CrossFit Champion Brittany Weiss Bike Workout

For CrossFit Games athlete Brittany Weiss, nothing might make more of an impact than an assault bike. Bicycles use electric fans to generate resistance. In other words, the more you pedal, the harder your body works. The pumping and pedaling of the arms used in the exercise provides a full-body workout, helping to regulate metabolism and improve endurance.

Two-time CrossFit Games athlete Brittany Weiss is no stranger to these benefits, despite her love-hate relationship with the bike. It’s now a constant in her off-season training, and she’s starting to hate it so much.

Brittany Weiss spoke muscle and fitness Why assault bikes are for those who want to increase their output and build a foundation for cardio. She also provided some helpful tips for getting the most out of any workout involving the bike, providing one of her recent workouts.

Advantages of assault bikes

I have a love/hate relationship with assault bikes ([aughs]I’m not a very powerful athlete, so I can really benefit from an assault bike. A bike is all about power output, how well you can deliver everything, and how fast you can go with it. It’s not about picking up the pace and staying at this level. In fact, improving the output is really good. One of his “favorite” workouts on the assault bike is his 20-30 sets of 30 seconds on, 30 seconds off. Go for 30 seconds, rest for 30 seconds, and repeat. It also builds the engine, aerobic base and power.

get on and go

Every day, the workout incorporates a machine. Right now it’s the off-season and I’m riding a bike that I’m not good at, so assault bikes are a daily routine (laughs). But I feel that an assault bike is something you can just ride and do it. It’s kind of like a warm-up. That’s why I recommend it to those who are wondering whether to get it or not. All you have to do is throw on some headphones, hop on your bike and just start running.

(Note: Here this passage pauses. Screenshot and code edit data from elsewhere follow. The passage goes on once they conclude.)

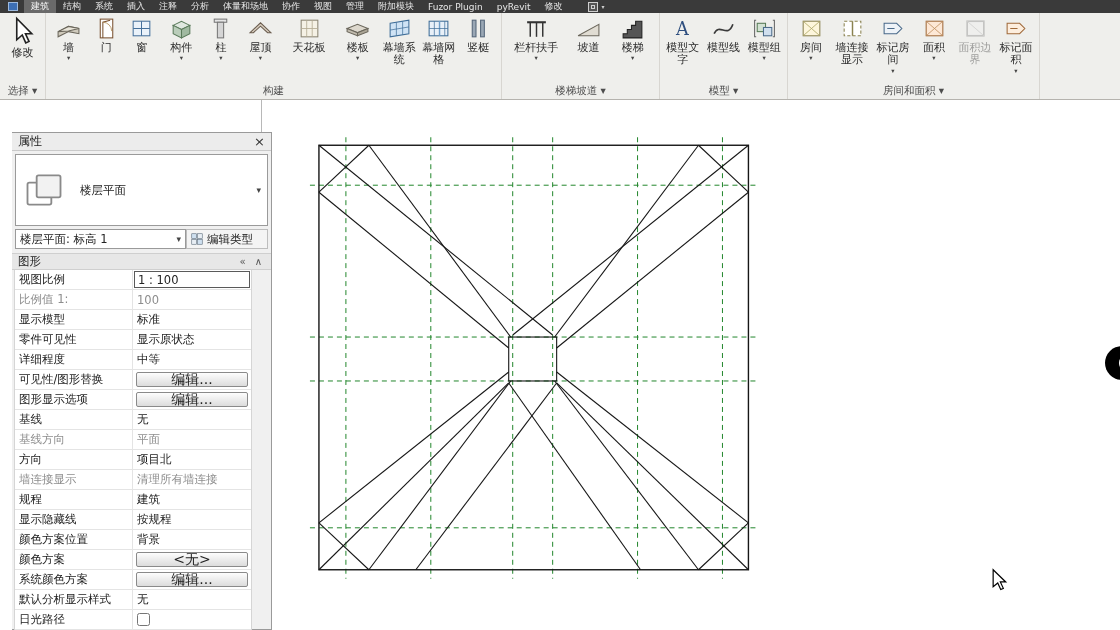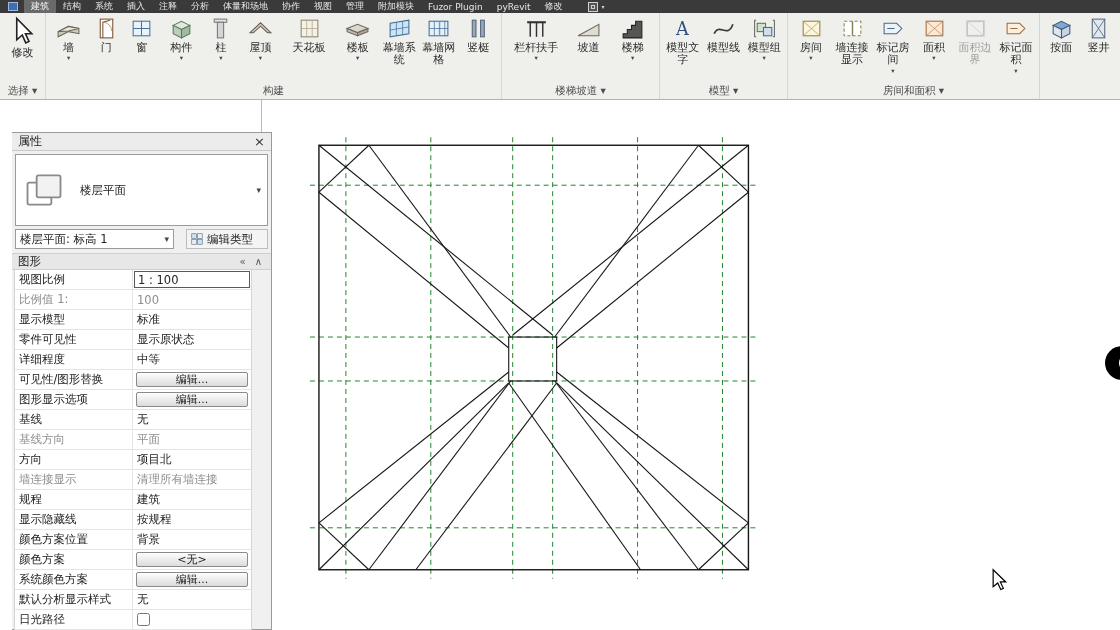--- a/index.html
+++ b/index.html
@@ -37,39 +37,39 @@
   
   .props{position:absolute;left:12px;top:32px;width:260px;height:498px;background:#f0f0f0;
     border:1px solid #9a9a9a;border-left:none;font-size:11.5px;z-index:5}
   .p-header{height:18px;background:#ececec;border-bottom:1px solid #c9c9c9;
     display:flex;align-items:center;padding:0 6px;font-size:12px}
   .p-close{margin-left:auto;font-size:13px;line-height:13px;color:#333}
   .p-type{height:72px;margin:3px;background:#fff;border:1px solid #9a9a9a;
     display:flex;align-items:center;padding:0 6px}
   .p-type .sheeticon{width:44px;height:44px;margin-right:14px}
   .p-type .caret{margin-left:auto;color:#444;font-size:9px}
-  .p-instrow{display:flex;margin:0 3px;height:20px;gap:12px}
+  .p-instrow{display:flex;margin:0 3px;height:20px;gap:0}
   .p-combobox{flex:1;background:#fff;border:1px solid #9a9a9a;display:flex;align-items:center;
     padding:0 4px;white-space:nowrap;overflow:hidden}
   .p-combobox .caret{margin-left:auto;font-size:9px;color:#444}
   .p-edittype{width:82px;border:1px solid #bdbdbd;background:#f4f4f4;display:flex;
     align-items:center;gap:3px;padding:0 3px;white-space:nowrap}
   .p-edittype .icon{width:14px;height:14px;margin:0}
   .p-section{height:17px;margin-top:4px;background:#e7e7e7;border-top:1px solid #cfcfcf;
     border-bottom:1px solid #cfcfcf;display:flex;align-items:center;padding:0 6px;font-size:11.5px}
   .p-collapse{margin-left:auto;color:#555;font-size:10px;letter-spacing:3px}
   .p-grid{margin-left:2px;width:238px;background:#fff;border:1px solid #d5d5d5;border-top:none}
   .prow{display:flex;height:20px;border-bottom:1px solid #e4e4e4;align-items:stretch;background:#fff}
   .plabel{width:118px;border-right:1px solid #e4e4e4;padding:0 4px;display:flex;align-items:center;
     white-space:nowrap;overflow:hidden}
   .pvalue{flex:1;display:flex;align-items:center;padding:0 4px;white-space:nowrap;overflow:hidden}
   .prow.gray .plabel,.prow.gray .pvalue{color:#8d8d8d}
   .pvalue.v-input{margin:1px;border:1px solid #5a5a5a;background:#fff;padding:0 3px}
   .pvalue.v-button{margin:2px 3px;border:1px solid #8a8a8a;border-radius:2px;
-    background:linear-gradient(#fdfdfd,#dcdcdc);justify-content:center;font-size:11px}
+    background:linear-gradient(#fdfdfd,#dcdcdc);justify-content:center;font-size:14px}
   .pvalue.v-check input{width:13px;height:13px;margin:0}
 </style>
 </head>
 <body>
 
 <svg width="0" height="0" style="position:absolute">
   <defs>
     <symbol id="i-cursor" viewBox="0 0 24 24">
         <path d="M7 2 L7 19 L11.4 15.2 L14.2 21.5 L16.8 20.3 L14 14.2 L19 14.2 Z" fill="#fff" stroke="#222" stroke-width="1.3"></path>
       </symbol>
@@ -412,36 +412,20 @@
             <use href="#i-areatag"></use>
           </svg>
         <span class="lbl">标记面积</span>
         <span class="arrow">▾</span>
       </div>
     </div>
     <div class="rlabel">房间和面积 ▾</div>
   </div>
 
   <div class="rgroup" style="flex:1;border-right:none">
-    <div class="rbtns">
-      <div class="rbtn" style="width:32px">
-        <svg class="icon">
-            <use href="#i-byface"></use>
-          </svg>
-        <span class="lbl">按面</span>
-        <span class="arrow"></span>
-      </div>
-      <div class="rbtn" style="width:32px">
-        <svg class="icon">
-            <use href="#i-shaft"></use>
-          </svg>
-        <span class="lbl">竖井</span>
-        <span class="arrow"></span>
-      </div>
-    </div>
     <div class="rlabel"></div>
   </div>
 </div>
 
 <div class="workspace">
 
   <svg class="canvas-svg" viewBox="261 0 859 530">
 
     <g fill="none" stroke-width="1" stroke-dasharray="5 4" stroke="#21862b">
       <line x1="345" y1="37" x2="345" y2="479"></line>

Brittany Weiss shares her tips for adding variety

If you want leg pumps, you can do 5-10 rounds, depending on where you are. Think 8 calories, 20 air squats, rest for 60 seconds. Repeat 5-10 times. At first, he’s doing squats, and knowing he can rest on the remaining 8 calories helps him push a little harder. You can do the same with burpees. Or you can add EMOM. EMOM for 12-20 minutes. 45 seconds on the bike, 15 seconds rest. That’s the first minute. Second minute, burpee for 45 seconds, rest for 15 seconds, repeat for 12-20 minutes.

Nice Inn, Drive Down

I’ve seen memes describing different assault bike techniques and what they look like when they get tired. But I think the biggest thing you need to focus on is not moving your body from side to side or swinging everything around. Concentrated. I also use my arms, so my arms and legs get stronger. When you’re pushing down, you’re pulling. I don’t want to relax anywhere. The grip can be a little more relaxed, but think about pulling on the handlebars, pushing down on the pedals, and keeping your knees in line. Sometimes when you feel that your knee is dislodged, you don’t put much power into the pedal.On an assault bike, you want power and power.

Focus on your reasons when you are in a difficult situation

Think about where you are and where you want to go. For me, the message I’m telling myself about where I want to go is more important. Where I want to reach is not easy, but if I can stay here and put all my focus and all my energy here, it will set me where I want to be in my athletic career. It’s a big part. The way you talk to yourself is how you act. If you tell yourself you can and have positive self-talk, you can go far beyond expectations. I always try to encourage people by letting them know that the way they talk to themselves is important. That’s how I approach all my training.

Brittany Weiss eats carbs for recovery

carbohydrate! people are afraid of them. Carbohydrates are your friend in fitness and everything. Soda is something I personally like to do. After such a hard workout, I don’t like to eat. I’d rather drink my own calories. I feel like there are a lot of people like that. When I’m doing something high intensity, I’m not very hungry. But your body needs food and nutrients to recover. I love having a carb drink right after and you’ll be amazed at how you feel 30 minutes later.

Brittany Weiss Assault Bike Workout

  • time: 8 minutes
  • set: 4-5 sets
  • goal: 60-80 calories as soon as possible. Rest the rest of the time. Repeat after 8 minutes.

It really depends on you how hard you want to push and how much rest you want to have before your next set. If I was giving a female/male calorie ratio, males are clearly more powerful. I burn 60 calories in 8 minutes, and my man probably burns 80. This is actually really dangerous. He is happy that he completed the first set in four minutes, but finds himself having to repeat it over and over again.